[WHAT YOU ARE ASKED TO DO]: Print the data below exactly, but only the lines from the one containing "[448,179,620,191] [LINK TO" down to the one containing "(518, 223) none -> [34,386,98,396] // LICENSE", inclusive.

[TASK INPUTS]:
::::::::

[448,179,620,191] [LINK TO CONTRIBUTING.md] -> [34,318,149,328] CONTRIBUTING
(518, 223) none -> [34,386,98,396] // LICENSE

::::::::

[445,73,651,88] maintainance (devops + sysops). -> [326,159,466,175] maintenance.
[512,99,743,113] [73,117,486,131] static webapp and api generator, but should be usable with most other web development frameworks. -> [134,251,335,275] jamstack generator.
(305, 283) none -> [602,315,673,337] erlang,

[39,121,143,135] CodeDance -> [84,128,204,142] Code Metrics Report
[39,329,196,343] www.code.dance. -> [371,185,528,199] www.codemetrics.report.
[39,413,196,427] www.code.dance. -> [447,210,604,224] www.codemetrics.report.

::::::::

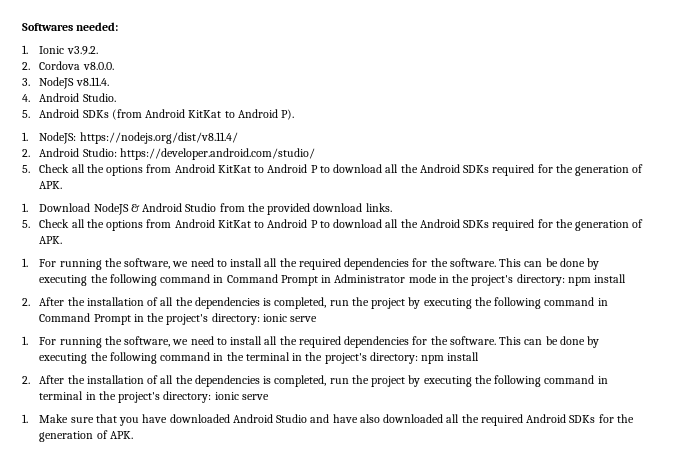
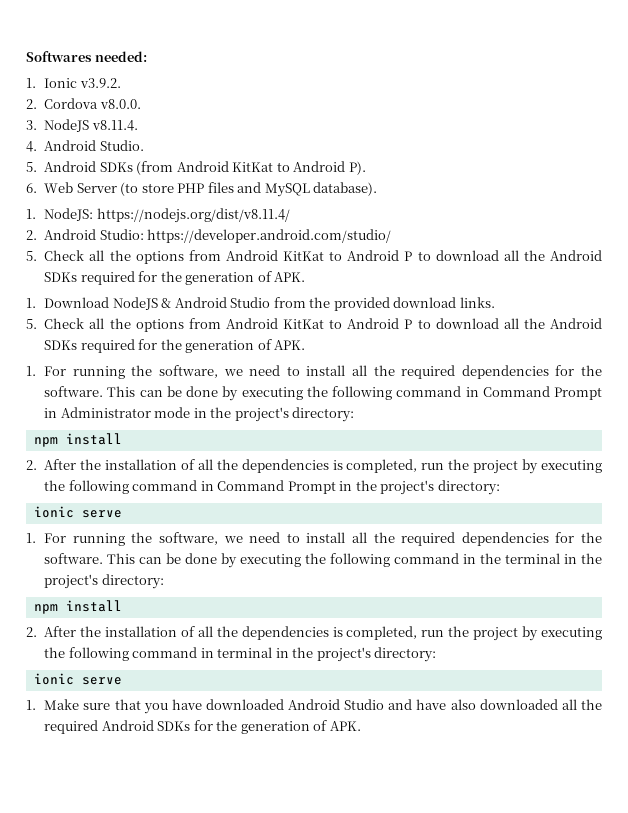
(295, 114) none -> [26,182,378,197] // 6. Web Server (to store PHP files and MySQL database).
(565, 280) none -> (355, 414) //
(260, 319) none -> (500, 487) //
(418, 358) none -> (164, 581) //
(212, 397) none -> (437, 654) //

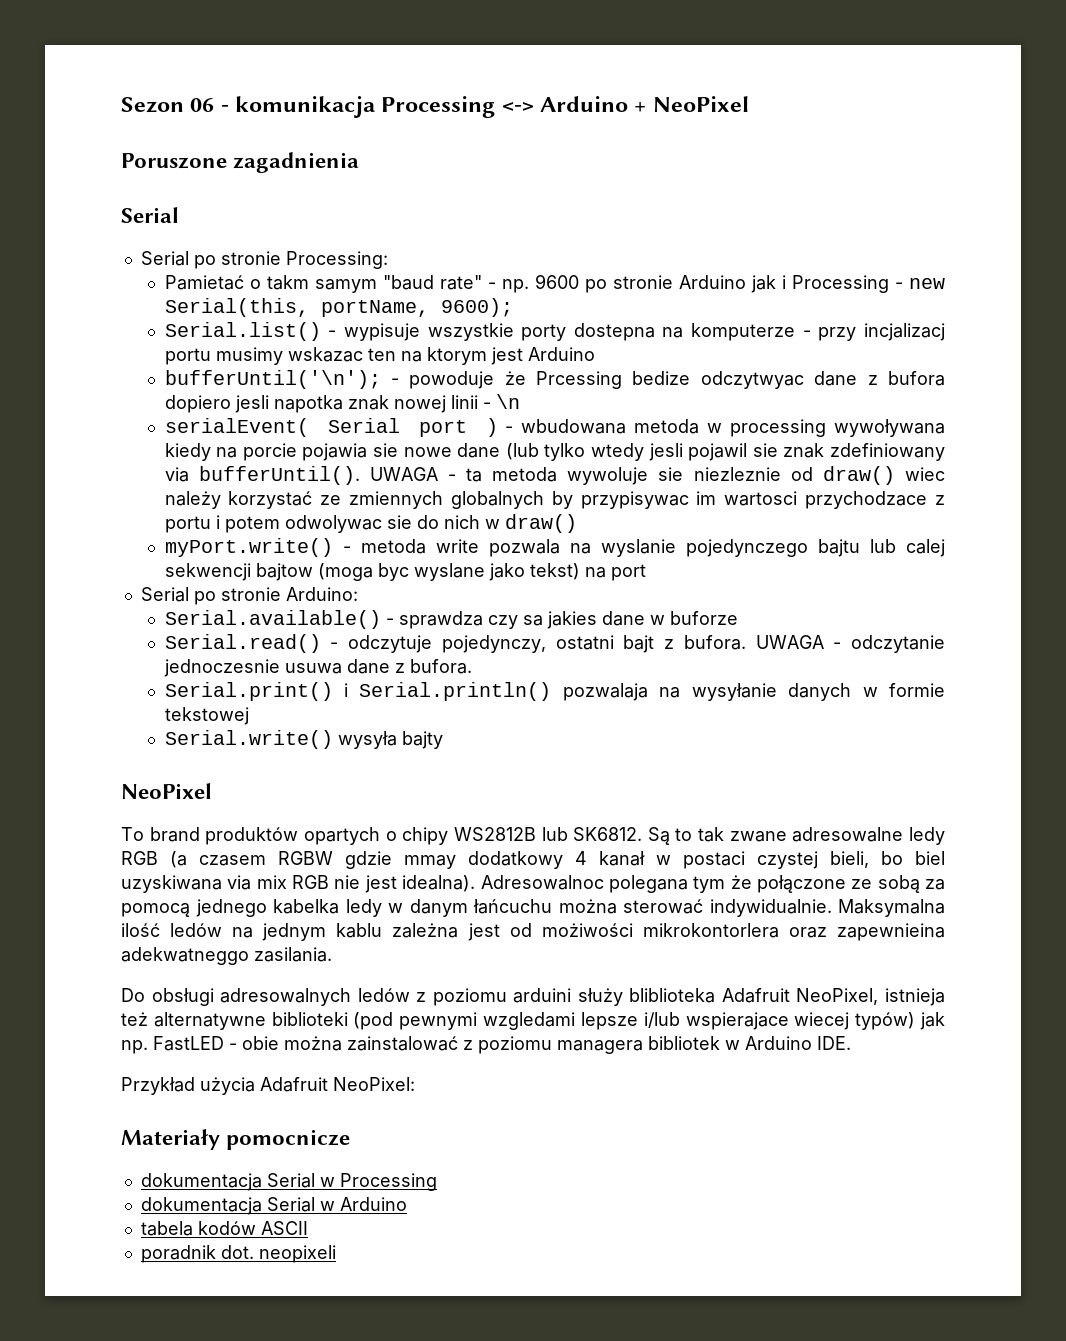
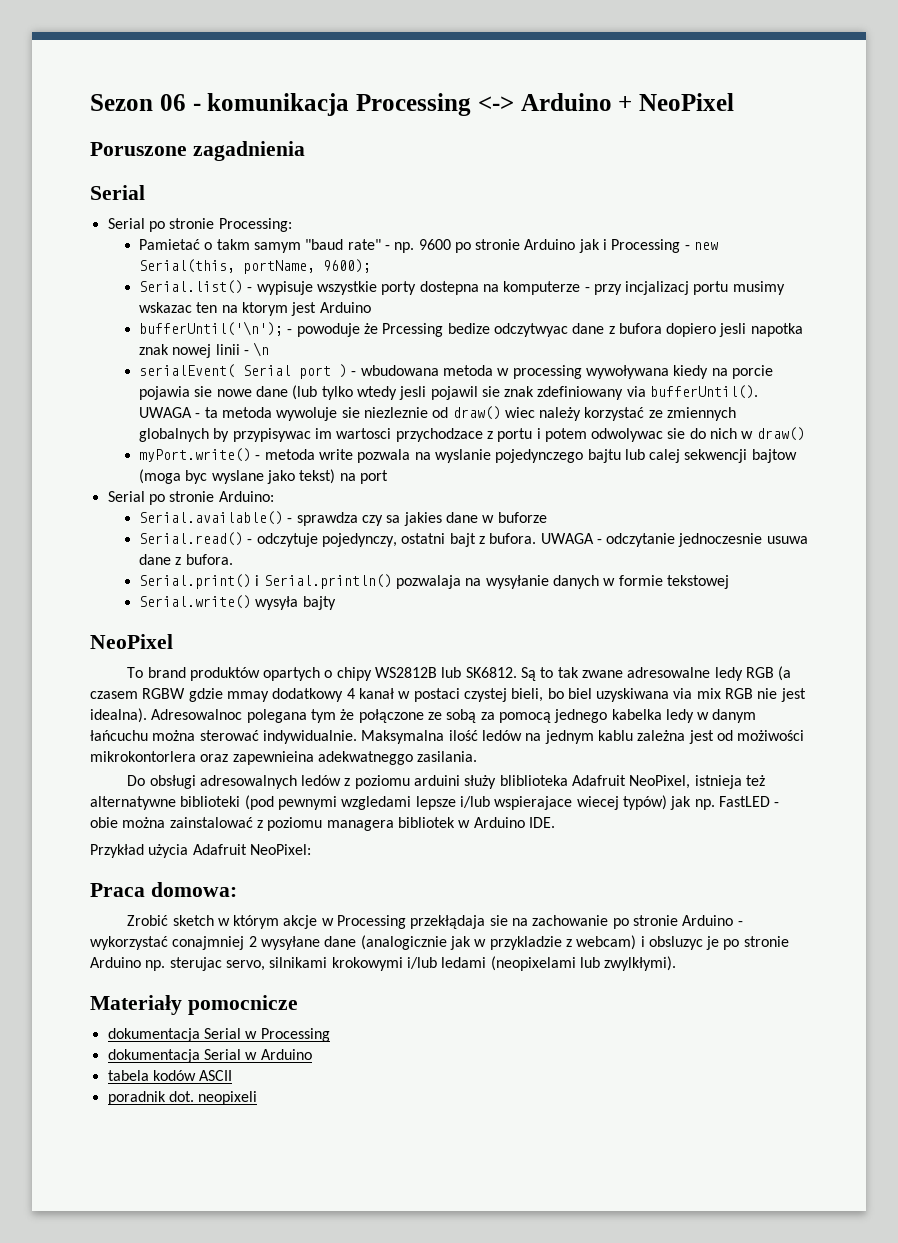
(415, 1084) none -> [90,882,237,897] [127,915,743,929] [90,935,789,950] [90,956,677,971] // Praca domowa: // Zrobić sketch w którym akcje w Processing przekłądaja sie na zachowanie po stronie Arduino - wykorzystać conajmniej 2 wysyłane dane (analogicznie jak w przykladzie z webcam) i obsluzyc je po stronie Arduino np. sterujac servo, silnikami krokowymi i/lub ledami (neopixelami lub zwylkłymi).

::::::::

[REPLY TO THE EXERCISE]:
[448,179,620,191] [LINK TO CONTRIBUTING.md] -> [34,318,149,328] CONTRIBUTING
(518, 223) none -> [34,386,98,396] // LICENSE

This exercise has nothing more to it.